A Heroic Win-Win: Non-Profit Trains Shelter Dogs For Wounded, Struggling Veterans
Started by a civilian contractor in Afghanistan, Dogs2DogTags works to support the people who have fought for our freedom.
In 2012, U.S. Marine Chris Van Etten lost a part of both of his legs when an improvised explosive device (IED) exploded while he was on patrol in Afghanistan.
His injuries were significant and he was lucky to have survived. But Van Etten’s recovery was made easier through the efforts of civilian dog trainer, Torre Willadsen, whom he met while serving in the war-torn nation. Willadsen took it upon himself to ensure the wounded veteran was reunited with his yellow lab Harley, an Improvised Explosive Device Detection Dog who had been by his side during many harrowing missions.
Van Etten credits the now-7-year-old yellow Lab with improving both the mental and physical parts of his recovery. And he says veterans who are struggling with rehabilitation as well as post-traumatic stress disorder could be helped tremendously with a program created by Willadsen called Dog2DogTags.
“One of the biggest questions I get asked (by vets) about Harley is where they can go to get a dog. Dogs2DogTags is able to provide a form of therapy that veterans will not be scared to admit they want or need,” Van Etten told PEOPLE. “A big reason why vets don’t get the help they deserve is they are too proud to admit they need that help in the first place. But who doesn’t want a dog to help you get through the tougher times in your life? I think these dogs could really do some good and potentially save some lives.”
Willadsen notes the grim statistics on veteran suicides — estimated at 20 deaths each day, according to a comprehensive study released by the Veteran’s Administration in July.
Through his non-profit, Willadsen wants to do his part to reduce this number by not only reuniting military dogs with their retired handlers, but also by adopting dogs from the Humane Society, as well as shelters, where they might otherwise be euthanized, and placing them with vets who need a buddy who can help with postwar living and offer unconditional devotion.
His model is efficient — he trains the dogs for free — and there isn’t a long wait for veterans who need a companion immediately. Most importantly, there is no bureaucratic hold up as his operation is run by veterans who were previously deployed, which helps Dog2DogTags make the return to civilian life a smoother transition.
Willadsen, who joined up with the Marines as a civilian contractor to train bomb-finding dogs and handlers in Afghanistan in 2011, was revered by many in the Marine battalion where he worked.

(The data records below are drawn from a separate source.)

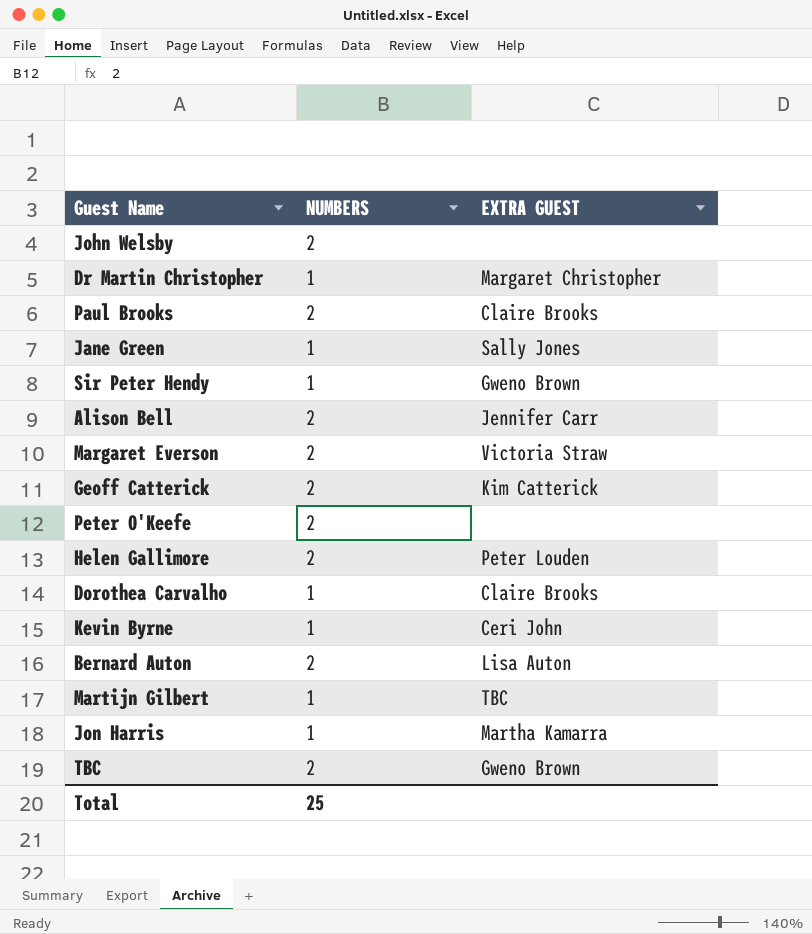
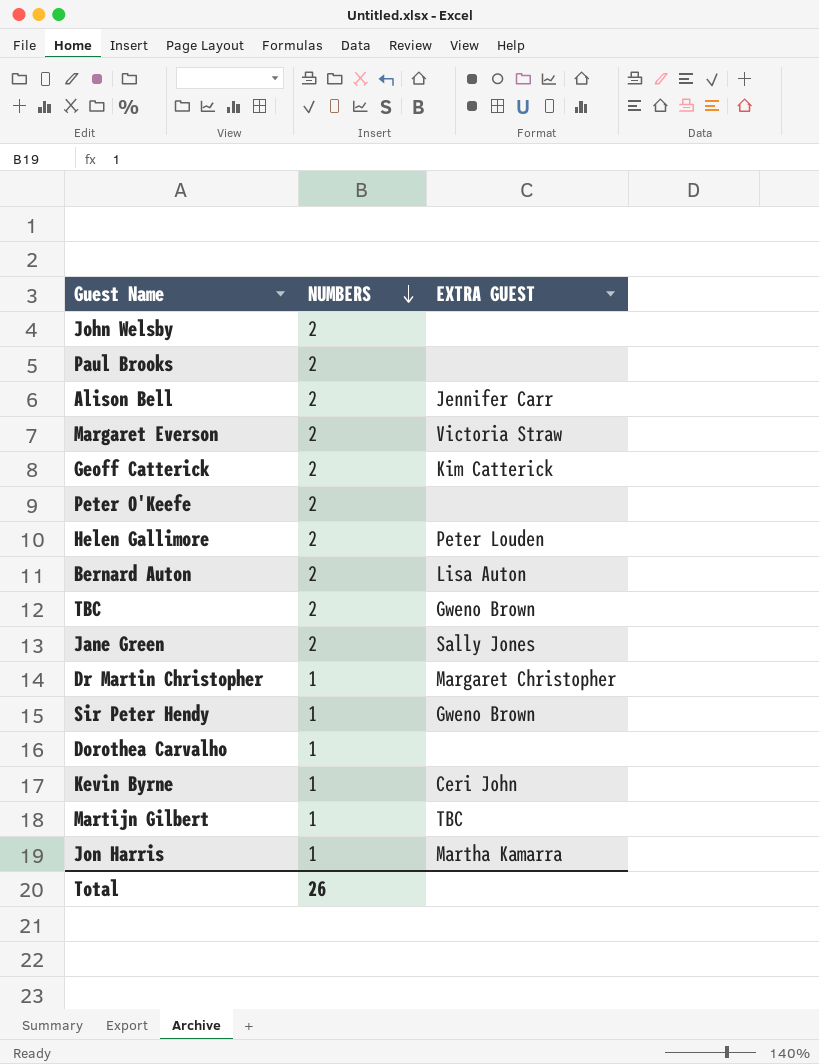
row order: none -> NUMBERS descending
Paul Brooks | EXTRA GUEST: Claire Brooks -> none
Jane Green | NUMBERS: 1 -> 2
Dorothea Carvalho | EXTRA GUEST: Claire Brooks -> none
Total | NUMBERS: 25 -> 26

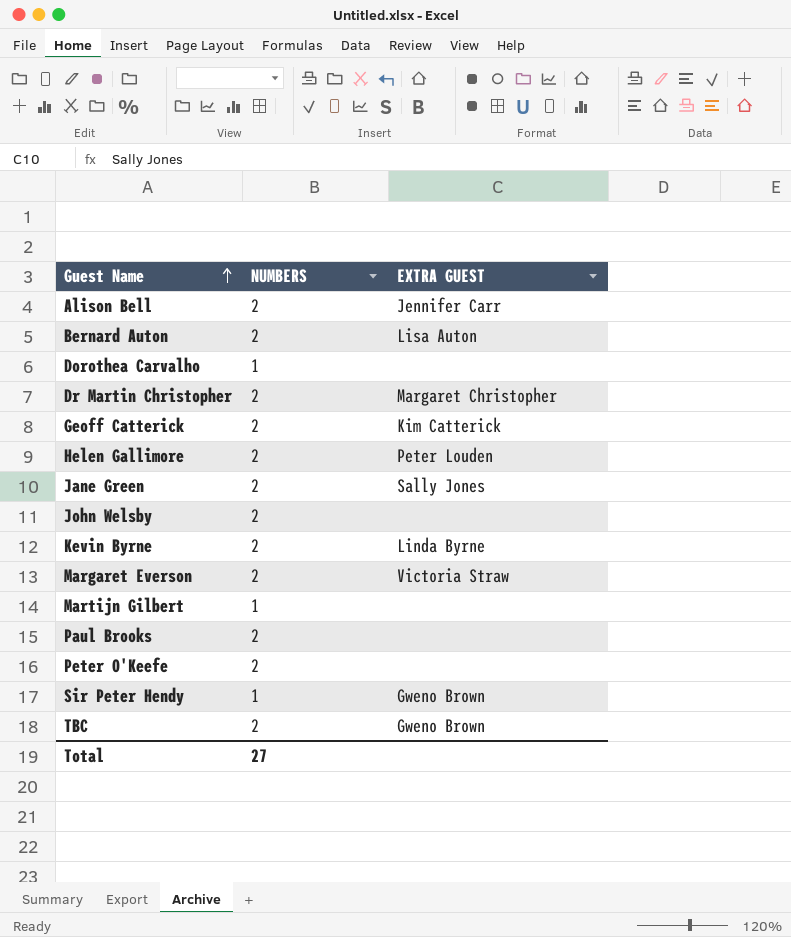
row order: NUMBERS descending -> Guest Name ascending
row Jon Harris: 1 | Martha Kamarra -> none
Dr Martin Christopher | NUMBERS: 1 -> 2
Kevin Byrne | NUMBERS: 1 -> 2
Kevin Byrne | EXTRA GUEST: Ceri John -> Linda Byrne
Martijn Gilbert | EXTRA GUEST: TBC -> none
Total | NUMBERS: 26 -> 27

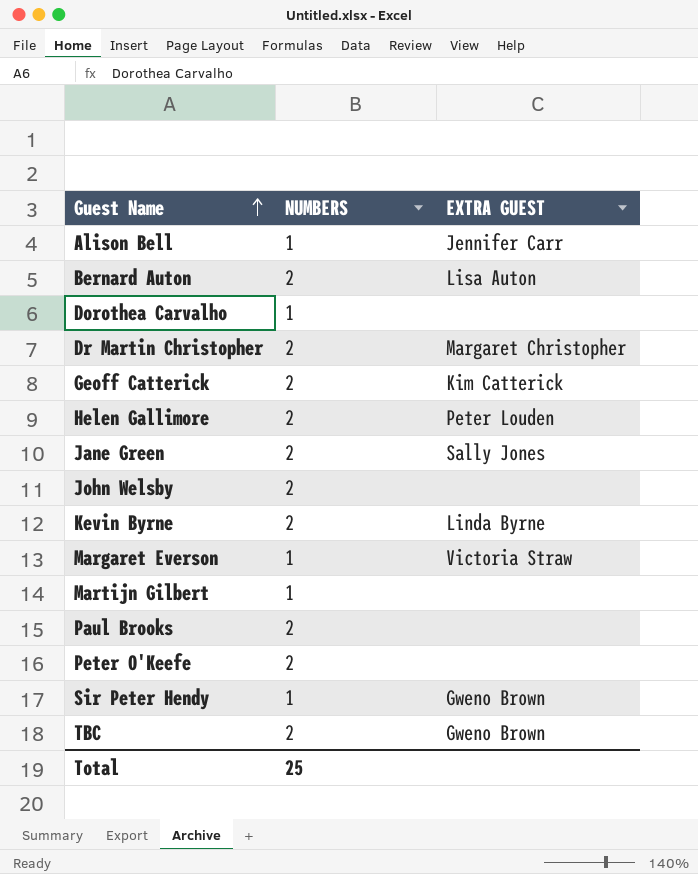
Alison Bell | NUMBERS: 2 -> 1
Margaret Everson | NUMBERS: 2 -> 1
Total | NUMBERS: 27 -> 25

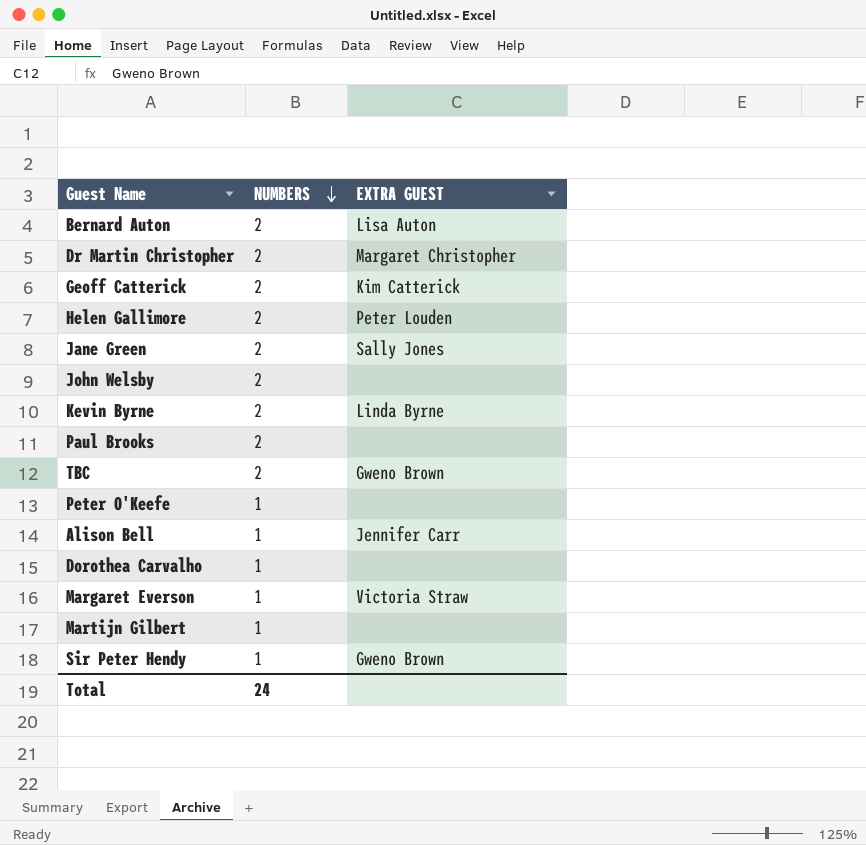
row order: Guest Name ascending -> NUMBERS descending
Peter O'Keefe | NUMBERS: 2 -> 1
Total | NUMBERS: 25 -> 24

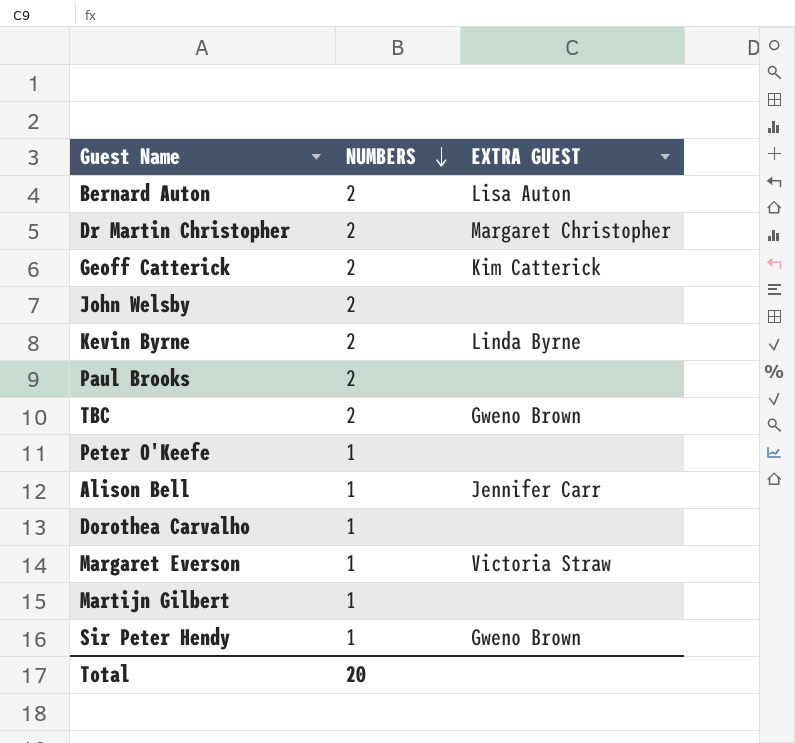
row Helen Gallimore: 2 | Peter Louden -> none
row Jane Green: 2 | Sally Jones -> none
Total | NUMBERS: 24 -> 20

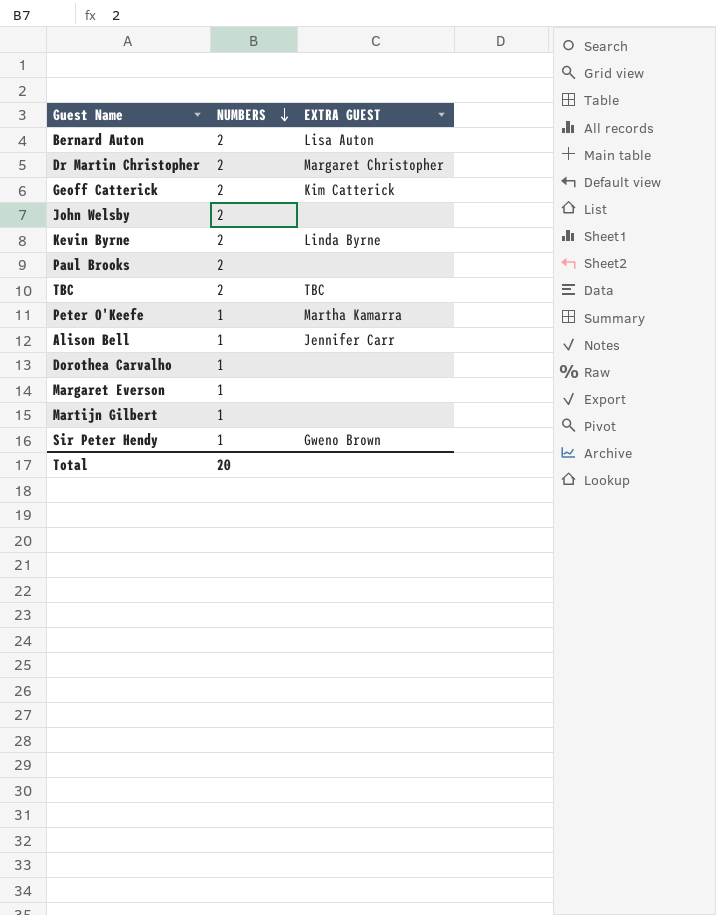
TBC | EXTRA GUEST: Gweno Brown -> TBC
Peter O'Keefe | EXTRA GUEST: none -> Martha Kamarra
Margaret Everson | EXTRA GUEST: Victoria Straw -> none

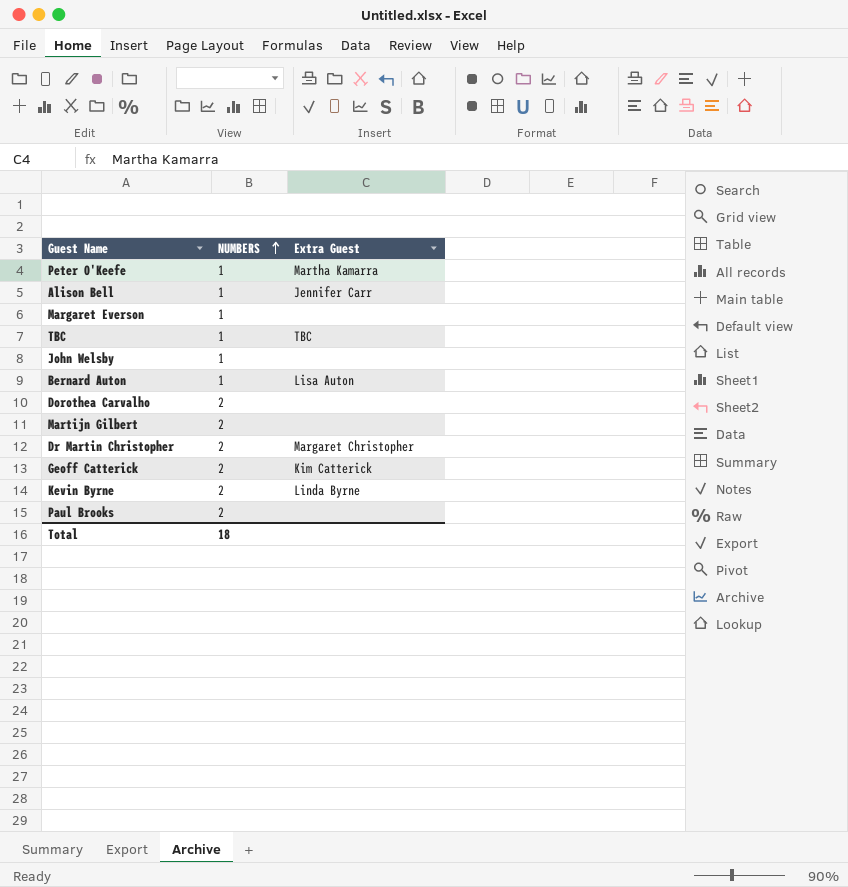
row order: NUMBERS descending -> NUMBERS ascending
column name: EXTRA GUEST -> Extra Guest
row Sir Peter Hendy: 1 | Gweno Brown -> none
TBC | NUMBERS: 2 -> 1
John Welsby | NUMBERS: 2 -> 1
Bernard Auton | NUMBERS: 2 -> 1
Dorothea Carvalho | NUMBERS: 1 -> 2
Martijn Gilbert | NUMBERS: 1 -> 2
Total | NUMBERS: 20 -> 18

They dubbed him “a mother hen” who looked out for them, and described him “almost like our brother” — high praise that Willadsen is honored to receive.
He was there at the base in Afghanistan the night Van Etten went out on patrol (without Harley) and was devastated when he got a call to see his staff sergeant and found the platoon deeply upset.
“Who was it?” Willadsen asked. And when they told him it was Van Etten, “I sat there with the whole platoon and cried. It was from that point on my thoughts were ‘how do I get Chris’s dog to him?'”
Once Willadsen himself had returned to the U.S., his idea for a dogs and veterans non-profit was born. “I knew I had to get guys their dogs. And I knew other people out there would need it.”
Among those thankful to receive a new furry friend was Marine Sgt. Matt Moore, who is still recovering from a traumatic brain injury sustained when he was too close to the blasts of three IEDs on the same day. In addition to the brain injury, Moore also sustained emotional trauma when he lost a close friend during his last deployment.
“That was one of the most gut-wrenching experiences of my life,” Moore told PEOPLE.
As he sought treatment, Moore’s doctor suggested a companion dog and Willadsen stepped up to help, finding just the right match and driving from Sheboygan Falls, Wisconsin, where he lives, to Texas to drop the Boxer named Gambino off to the ailing Marine.
“It was love at first sight. He’s just been my best friend ever since,” Moore says of Gambino, now 2 1/2.
Moore lauds the power of a dog to heal many kinds of wounds.
“It had a huge impact. It’s helped my diagnosis a lot and helped me be able to focus more on the physical issues versus the mental issues. It’s just an unbiased friend. It’s probably been the single best recovery asset that I have had throughout this whole process.”
Willadsen says many more vets are being prescribed a therapy animal, but costs can range from $30,000 to $40,000 per dog and the wait is often long. He hopes to expand his efforts through greater public awareness to ensure other struggling vets know the wag of a tail and the pure love a canine pal can offer.
In a small way, through his training and concern, Willadsen is not only saving the lives of dogs who need homes, but also the lives of our military heroes who served to keep their homeland free.